Чувствую, придется мне самому учиться гладить. А в гости к невесте пойду в партикулярном платье. Ха… А ведь его тоже нужно отпаривать и стрелки навести. Это вам не костюм из двадцать первого века, который повесил на плечики, так и висит он себе, а когда понадобился — схватил, надел, и гладить не надо. Кто бы догадался в здешние натуральные ткани чуток полиэстера или еще чего-то искусственного добавить.

Отпаривать брюки и пиджаки мне давно не приходилось. Но вспомню, ничего сложного нет.

Впрочем, костюм мне гладить Нюшка не позволила. Дескать — не барское это дело, к тому же, утюг, он вовсе и не тяжелый, а глажка — это ее прямая обязанность. И деньги за испорченные штаны она отдаст. А если эти хозяин собирается выбросить, так она их домой отнесет, а тетя Галя для Петьки перешьет. Спорить не стал. Хочет — пусть деньги возвращает, только в рассрочку, по пять копеек в месяц. Как раз к совершеннолетию и вернет. А за это время придумаю, как избавить девчонку от долга.

Все погладили, побрились, порезы на морде хозяина заклеили. Кухарка уже приступила к нарезке овощей для обеда. А вот теперь у меня точно пост, и отмазки никакой нет. Подождав, пока девчонка не закончит, спросил:

— Аня, а ты Платона Демина знаешь?

— Не-ка, — помотала головой юная прислуга.

Действительно, откуда ей знать всех торговцев?

— Торговец, масло у мужиков скупает. У него еще сестра вдовая имеется, — начал объяснять я.

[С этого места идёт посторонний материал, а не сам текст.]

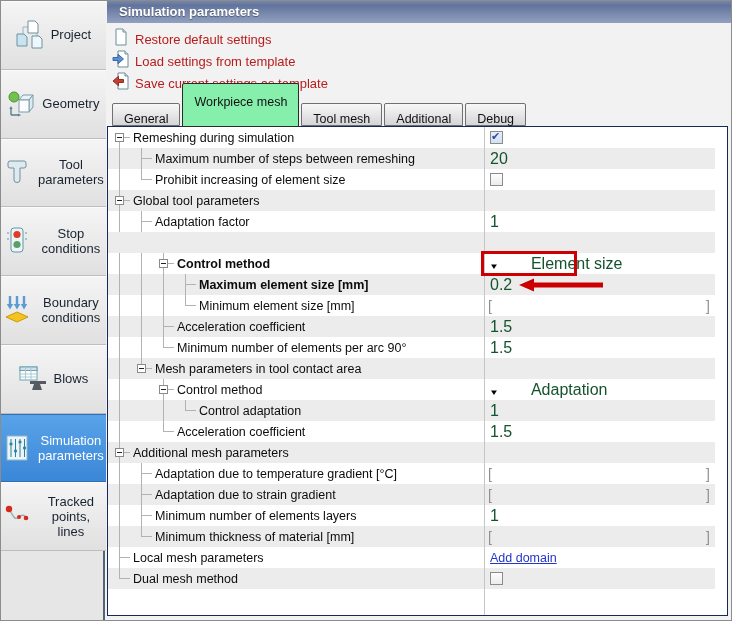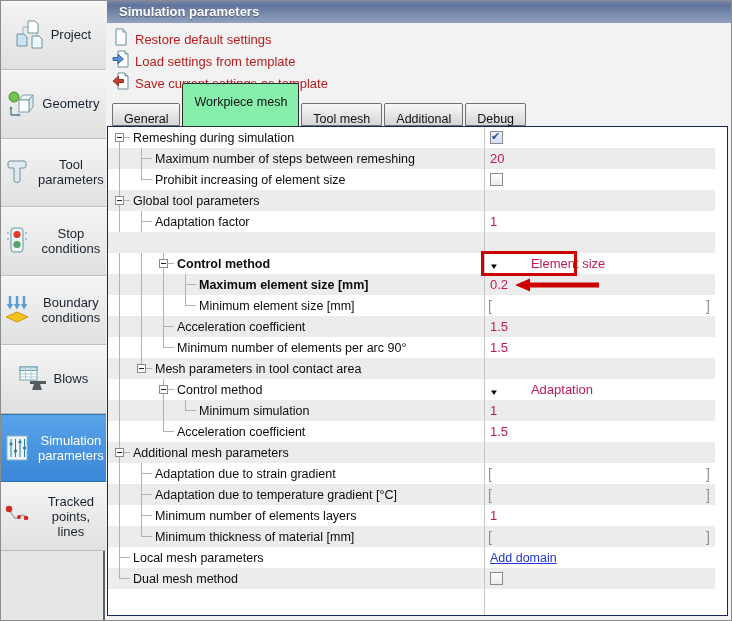"20" .val-text { color: #be185d -> #14532d; font-size: 13px -> 16px }
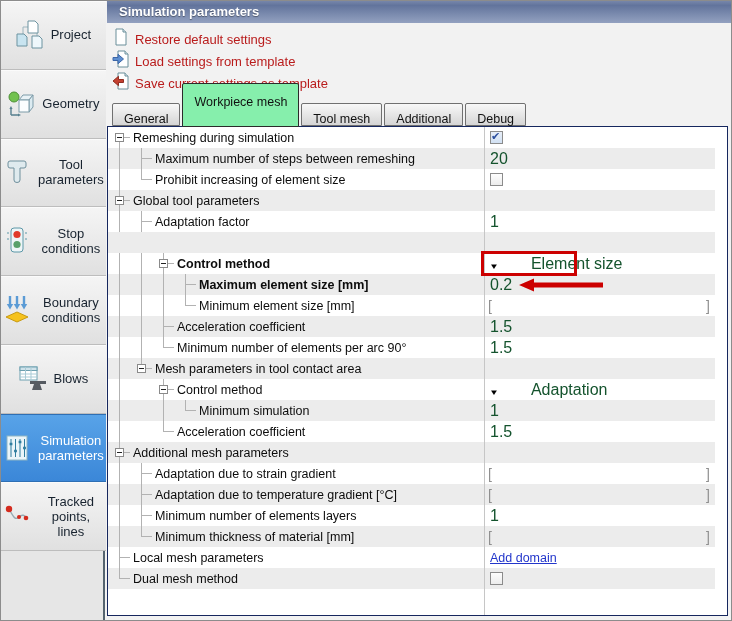"Minimum simulation" span.row-label { text: Minimum simulation -> Control adaptation }
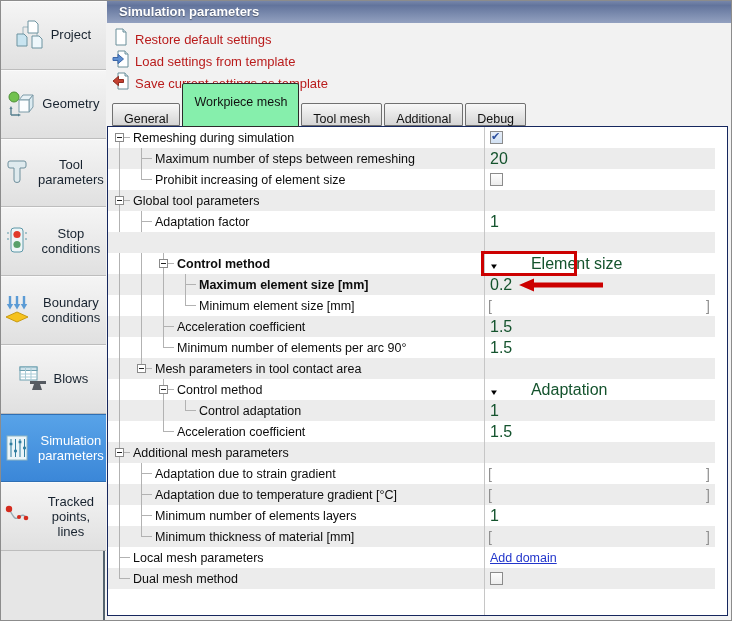"Adaptation due to strain gradient" div.prow { order: before "Adaptation due to temperature gradient" -> after "Adaptation due to temperature gradient" }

— А, так это Никодимыч, коли сестра у него вдовая, — сразу же вспомнила Нюшка. — Его по имени-то никто не зовет. Масло мы ему раза два сдавали, но он из-за каждой копейки торгуется, а его сестрица — та удавиться готова за грош. Сестру Варварой зовут. Ну, тетка Варвара. Она немолодая уже — лет тридцать, но еще ничего, мужа похоронила два года назад — он запил сильно, с причала упал и потонул. Тетка Варвара в своем доме живет, Никодимычу торговать помогает.

— Ты про эту Варвару что-нибудь знаешь? — осторожно поинтересовался я.

— А вам зачем? — сразу же насторожилась Нюшка.

— Анна, если начнешь мне дурацкие вопросы задавать, я на тебя точно рассержусь.

Нюшка хмыкнула. Она уже усвоила, что если ее называют Анной, но, без отчества, значит, хозяин и на самом деле собирается рассердиться.

— Я про тетку Варвару только всего и знаю, что вдовая она и брату помогает, вот и все. Вроде, свой дом у нее. Могу поузнавать, — пообещала девчонка.